**PROBLEM STATEMENT:**
Please restate the data that follows word for word, with the pictures left out.

(Difference listings)
☆ ☆ ☆ ☆ ☆

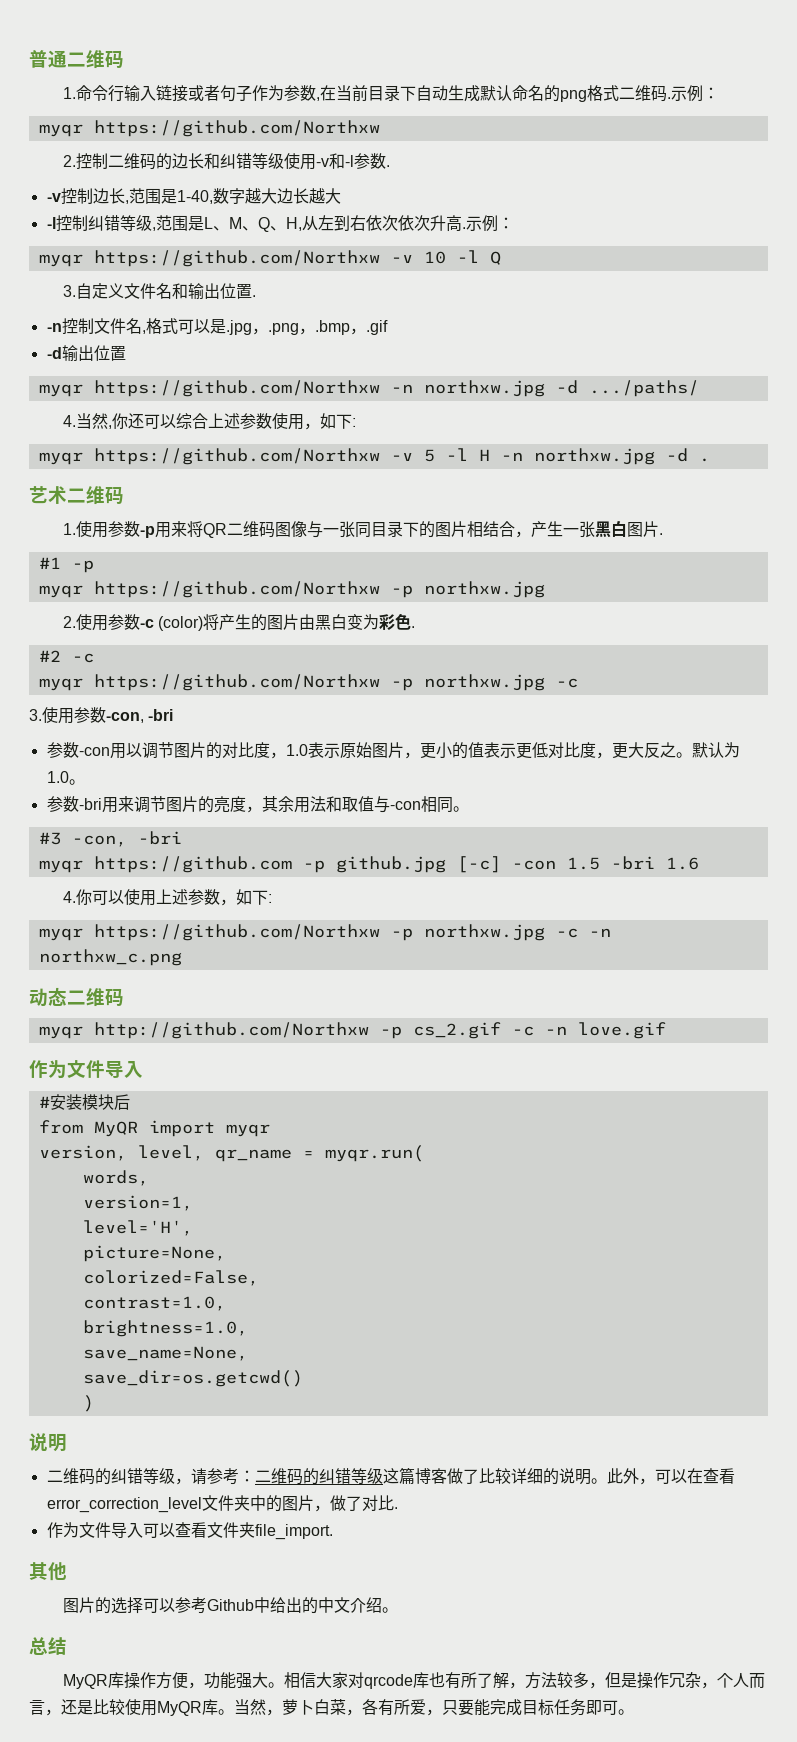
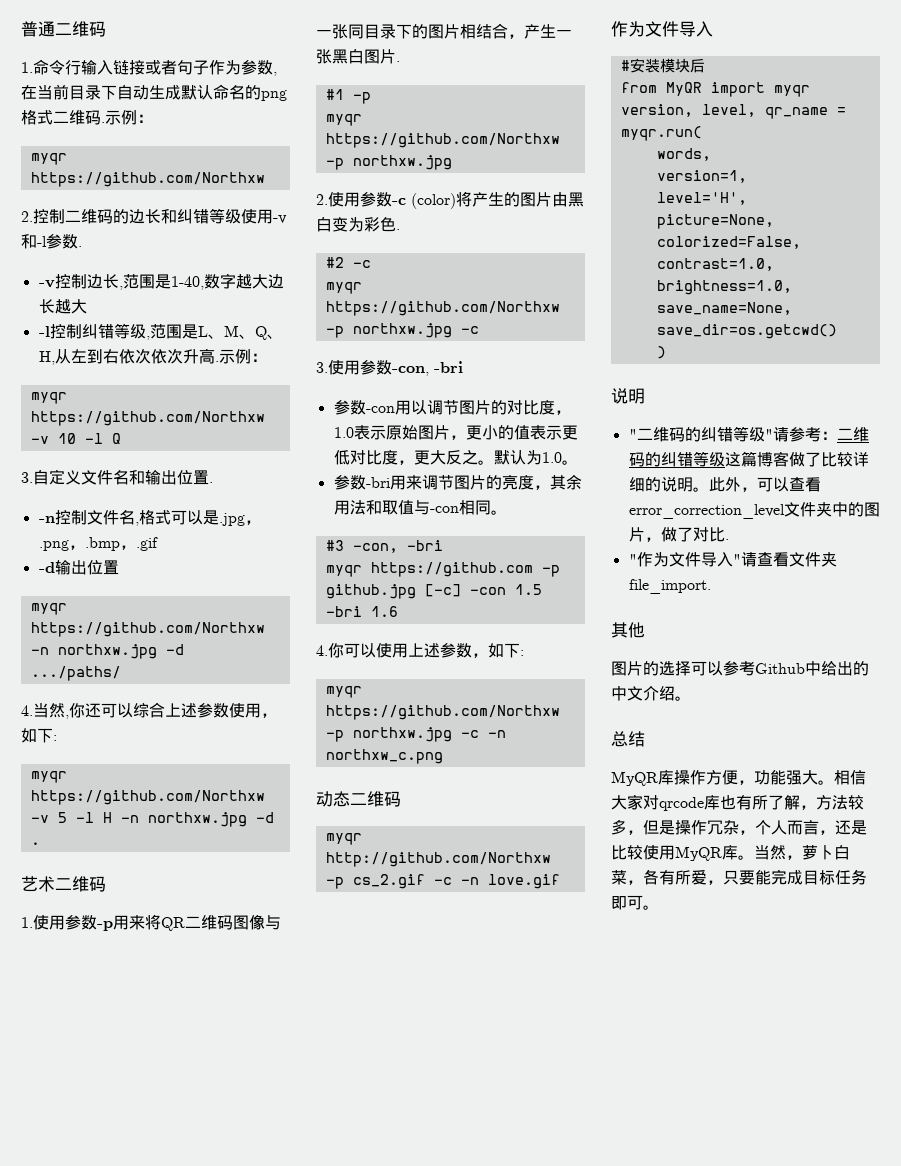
- 二维码的纠错等级，请参考：二维码的纠错等级这篇博客做了比较详细的说明。
+ "二维码的纠错等级"请参考：二维码的纠错等级这篇博客做了比较详细的说明。
- 此外，可以在查看error_correction_level文件夹中的图片，做了对比.
+ 此外，可以查看error_correction_level文件夹中的图片，做了对比.
- 作为文件导入可以查看文件夹file_import.
+ "作为文件导入"请查看文件夹file_import.

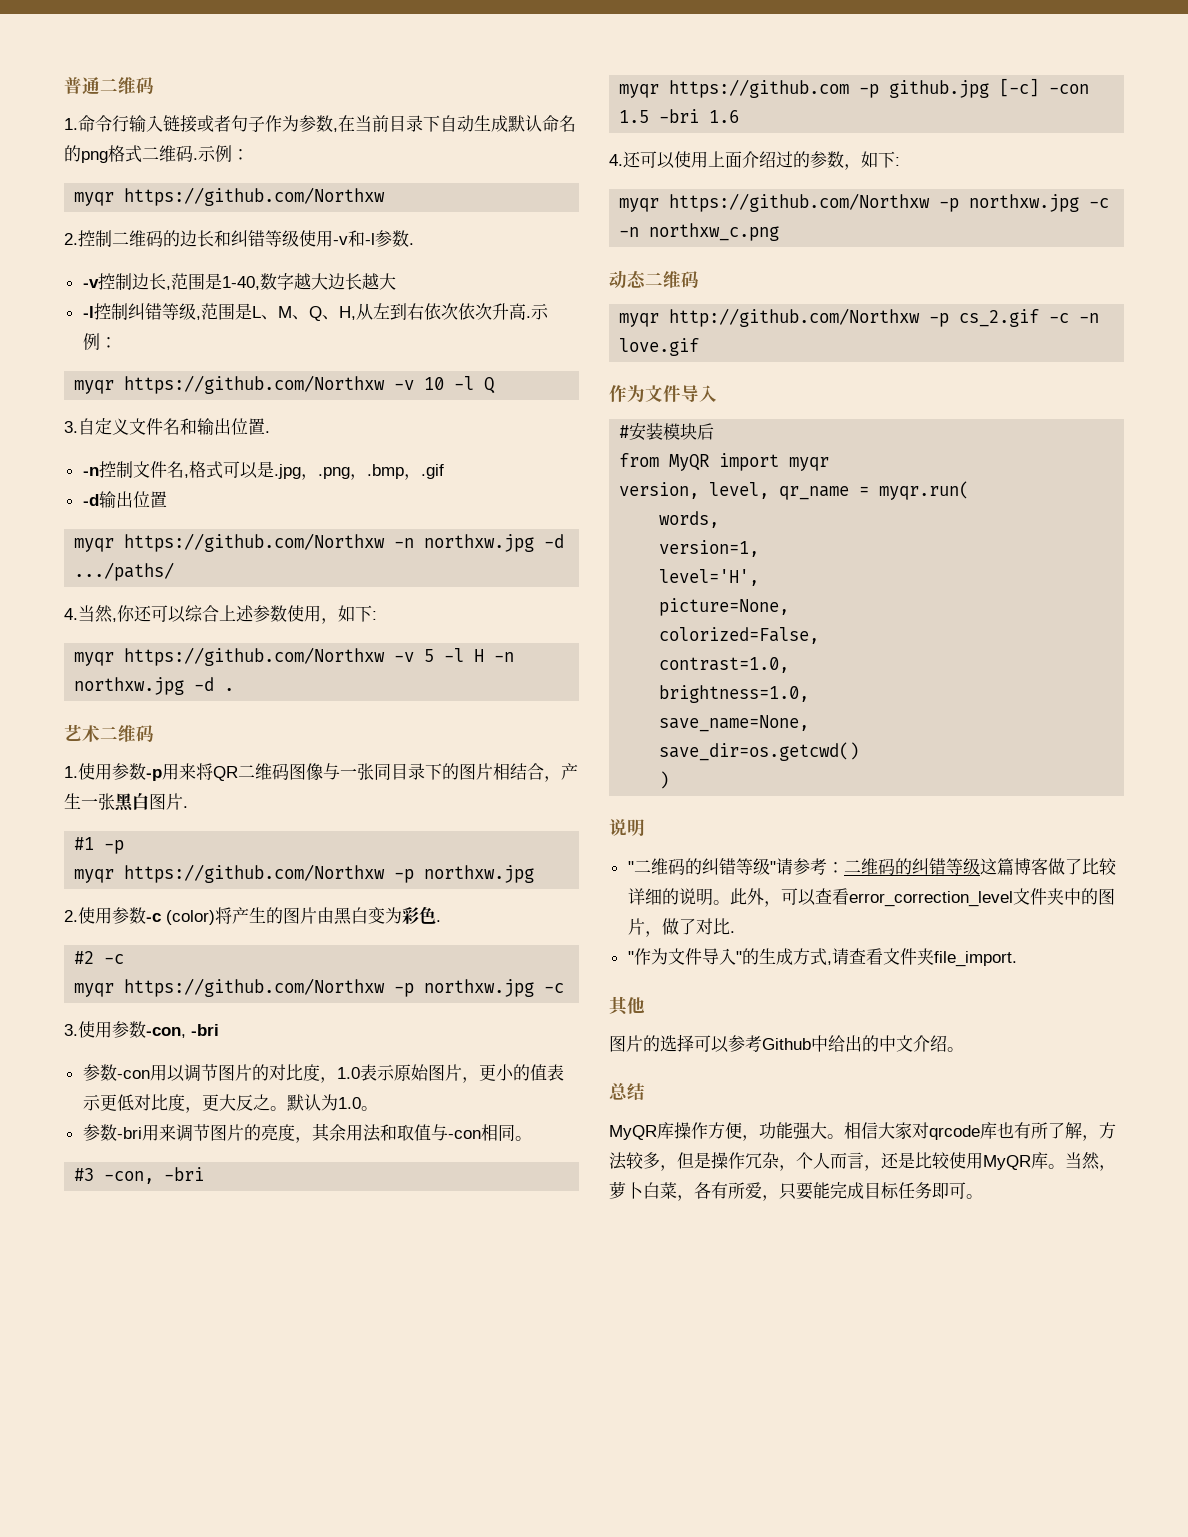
- 4.你可以使用上述参数，如下:
+ 4.还可以使用上面介绍过的参数，如下:
- "作为文件导入"请查看文件夹file_import.
+ "作为文件导入"的生成方式,请查看文件夹file_import.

☆ ☆ ☆ ☆ ☆

**COMPLETED EXERCISE:**
- 二维码的纠错等级，请参考：二维码的纠错等级这篇博客做了比较详细的说明。
+ "二维码的纠错等级"请参考：二维码的纠错等级这篇博客做了比较详细的说明。
- 此外，可以在查看error_correction_level文件夹中的图片，做了对比.
+ 此外，可以查看error_correction_level文件夹中的图片，做了对比.
- 作为文件导入可以查看文件夹file_import.
+ "作为文件导入"请查看文件夹file_import.

- 4.你可以使用上述参数，如下:
+ 4.还可以使用上面介绍过的参数，如下:
- "作为文件导入"请查看文件夹file_import.
+ "作为文件导入"的生成方式,请查看文件夹file_import.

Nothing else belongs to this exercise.